La
«Belarte Conciencial»
Las teorías estéticas de
Macedonio Fernández se condensan en lo que él denominó
«Belarte
Conciencial»:
Belarte debe llamarse al Arte, para excluir
netamente la sensorialidad, cuyo oficio y cultivo debe llamarse Culinaria.
Yo propondría como mejor nombre del Arte el de Autorística.
(...) El Arte no es un fenómeno de Belleza; ésta, si
existe, es la natural, de ambas Naturalezas; psíquica y física.
El Arte es un fenómeno de Autorística, más personal
y típica que la Autorística del saber, o Ciencia. Y la Autorística
-que no copia mentes ni cosas- típica, o el Arte, nace de emoción
impráctica y suscita emoción impráctica, nunca de
sensación y para sensación. (Teorías, MNE,
388)
La «Belarte» implica un proceso
de negación de lo sensorial y del realismo,
y de afirmación del arte conciente que cause la conmoción
de la conciencia del lector:
Yo no encontré una ejecución
hábil de mi propia teoría artística. Mi novela es
fallida, pero quisiera se me reconociera ser el primero que ha tentado
usar el prodigioso instrumento de conmoción conciencial que es el
personaje de novela en su verdadera eficiencia y virtud: la de conmoción
total de la conciencia del lector, y no la de ocupación trivial
de la conciencia en un tópico particular, efímero, precario,
de ella, y que con esto y algunos otros pensamientos que van formulados
en el conjunto del libro en camino, hago más llegadora esa Perfección
que vosotros esperáis, y, ejemplificando algo también, una
severa doctrina del arte literario. (MNE, 197)
Para ello propone construir un universo sin
elementos prestados de la vida real.
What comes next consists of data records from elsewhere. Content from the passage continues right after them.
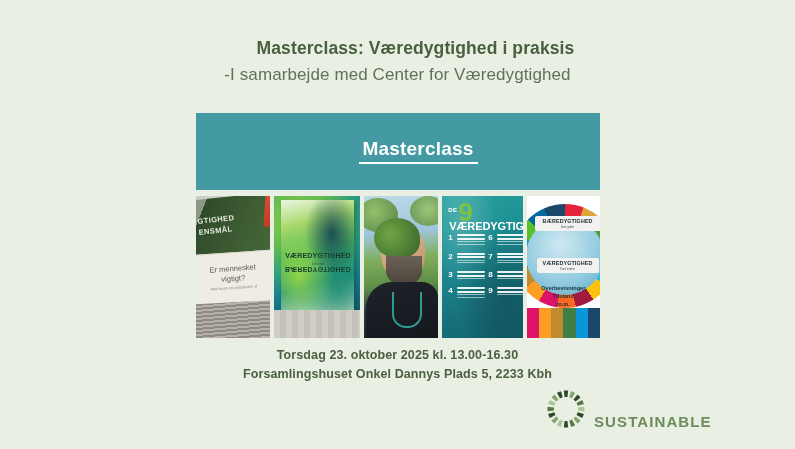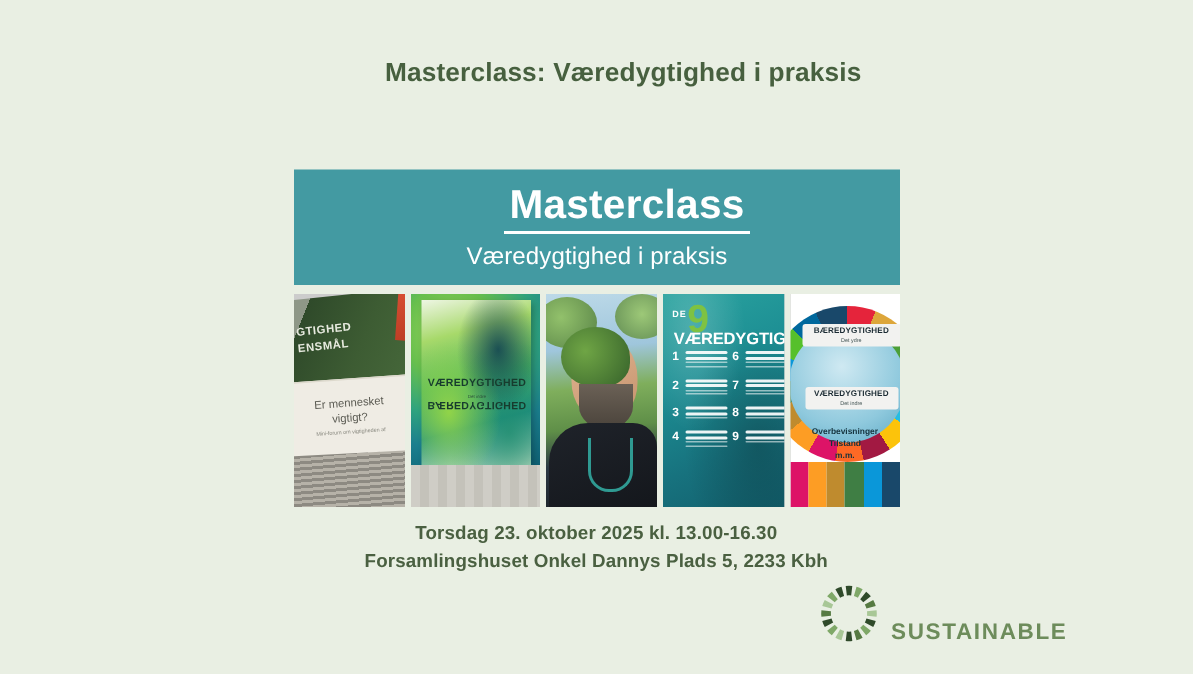--- a/index.html
+++ b/index.html
@@ -28,21 +28,21 @@
 
   
   .banner{
     position:absolute;left:196px;top:113px;
     width:404px;height:77px;
     background:#439aa2;
     display:flex;flex-direction:column;
     align-items:center;justify-content:center;
   }
   .banner-title{
-    color:#ffffff;font-size:27px;font-weight:bold;
+    color:#ffffff;font-size:19px;font-weight:bold;
     line-height:1.05;letter-spacing:.2px;
     border-bottom:2px solid #ffffff;
     padding:0 4px 3px 4px;
     margin-left:40px;
   }
   .banner-sub{
     color:#ffffff;font-size:16px;font-weight:400;
     margin-top:7px;letter-spacing:.1px;
   }
 
@@ -163,25 +163,25 @@
   .l1{font-size:15px;font-weight:bold;color:#6d8c5b;letter-spacing:1.1px;}
   .l2{font-size:14.5px;font-weight:bold;color:#1c1c1c;letter-spacing:.5px;margin-top:3px;}
 </style>
 </head>
 <body>
 
 <div class="slide">
 
   <div class="heading">
     <div class="title">Masterclass: Væredygtighed i praksis</div>
+    <div class="subtitle">-I samarbejde med Center for Væredygtighed</div>
   </div>
 
   <div class="banner">
     <div class="banner-title">Masterclass</div>
-    <div class="banner-sub">Væredygtighed i praksis</div>
   </div>
 
   <div class="strip">
 
     <div class="photo p1">
       <div class="bk"></div>
       <div class="bktxt">GTIGHED<br>ENSMÅL</div>
       <div class="pg"></div>
       <div class="pgtxt">Er mennesket<br>vigtigt?
         <div class="pgsub">Mini-forum om vigtigheden af</div>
La Belarte, como un juego, debe nacer
de una actitud impráctica, sin otro
interés accesorio que el de transmitir un estado de ánimo
del autor que nada tenga que ver con la experiencia racional o la exactitud
descriptiva, o imitativa. El arte debe ser un espacio aparte, autónomo,
recortado sobre el mundo cotidiano en el cual no tienen validez las leyes
de la vida práctica y se experimenta el desinterés
de lo inútil y la libertad ante los hábitos y principios
de la realidad, de la razón y de los modelos creativos establecidos:
La tentativa estética presente
es una provocación a la escuela realista, un programa total de desacreditamiento
de la verdad o realidad de lo que cuenta la novela, y sólo la sujeción
a la verdad del Arte, intrínseca, incondicionada, auto-autenticada.
El desafío que persigo a la Verosimilitud, al deforme intruso del
Arte, la Autenticidad -está en el Arte, hace el absurdo de quien
se acoge al Ensueño y lo quiere Real- culmina en el uso de las incongruencias,
hasta olvidar la identidad de los personajes, su continuidad, la ordenación
temporal, efectos antes de las causas, etcétera, por lo que invito
al lector a no detenerse a desenredar absurdos, cohonestar contradicciones,
sino que siga el cauce de arrastre emocional que la lectura vaya promoviendo
minúsculamente en él. (MNE, 207)
Macedonio enfatiza el carácter de Ficción
de la Belarte. Se entiende con ésto una oposición al «realismo»
artístico o, que no existe relación de la obra con «la
vida», y una afirmación del Idealismo?